3. Transfers to Third Parties: To disclose information to a third party, companies must adhere to the notice and choice principles. If the transfer is to an agent, the company must ensure that the third party adheres to the Safe Harbor privacy principles or is subject to the Directive or another adequacy finding. Alternatively, the company could enter into a written agreement with the third party whereby the third party is obligated to provide at least the same level of privacy protection as required by the Safe Harbor privacy principles.
4. Access: Subject to certain exceptions, individuals must have access to personal information about them that the company holds in order to be able to correct, amend, or delete information that is inaccurate.
5. Security: Companies must take reasonable precautions to protect personal information from loss, misuse, and unauthorized access, disclosure, alteration, and destruction.
6. Data Integrity: Personal information must be relevant for the purposes for which it was collected, and companies should take reasonable steps to ensure that data is reliable for its intended use and that the information is accurate, complete, and current.

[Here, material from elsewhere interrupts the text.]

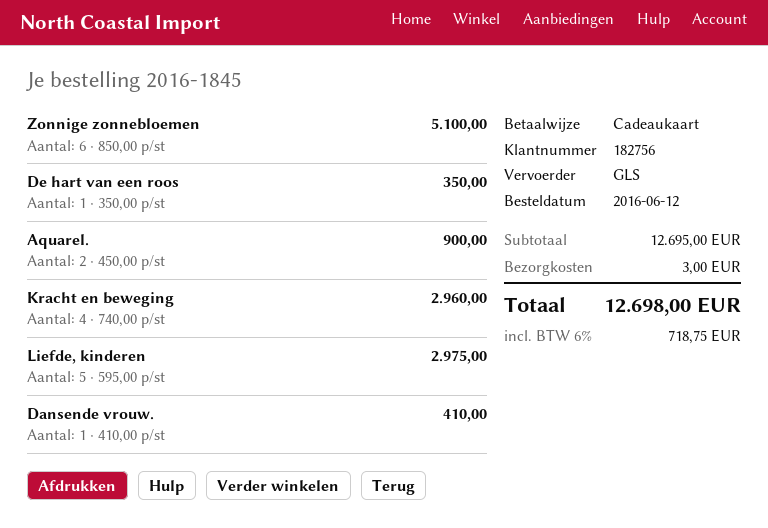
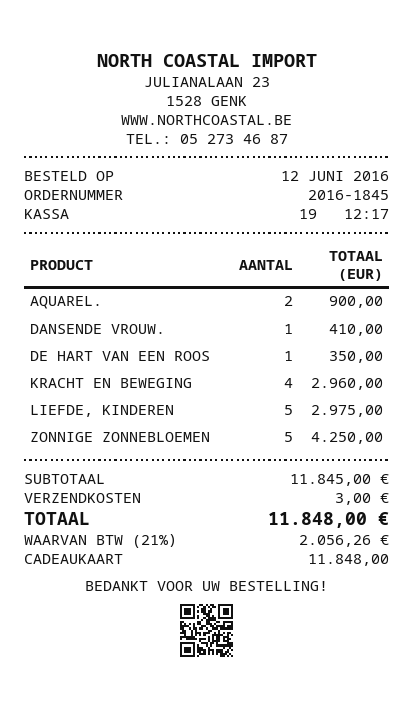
Zonnige zonnebloemen: 6 for 5100.00 -> 5 for 4250.00
subtotal: 12695.00 -> 11845.00
tax: 6% = 718.75 -> 21% = 2056.26
total: 12698.00 -> 11848.00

7. Enforcement: An affordable and independent enforcement mechanism must be readily available to investigate and resolve complaints and award damages. Companies also are required to provide annual self-certification letters or they may lose their Safe Harbor benefits.

Whether the FTC will take action on the CDD’s request for an investigation remains to be seen. It should be noted that last year, the EC indicated its approval of Safe Harbor might be revoked or amended due in part to concerns that EU privacy laws are not being effectively enforced. In response to these concerns, FTC Commissioner Julie Brill told the European Institute in a panel discussion that the FTC “vigorously enforces” Safe Harbor and that the FTC will continue to make Safe Harbor a “top enforcement priority.” She noted that since 2009, the FTC has brought 10 Safe Harbor cases against U.S. companies, including Google, Facebook, and Myspace. Indeed, according to Commissioner Brill, the FTC assessed a civil penalty of $22.5 million against Google for violating a consent decree.

Given the FTC’s stated commitment to enhancing Safe Harbor enforcement, U.S. companies participating in the Safe Harbor program may expect heightened scrutiny. Therefore, they should not take lightly their obligation to comply with EU privacy laws. Safe Harbor participants also should monitor developments in the Safe Harbor program for any changes that may occur as a result of actions that the EC may take to address its concerns with U.S. enforcement.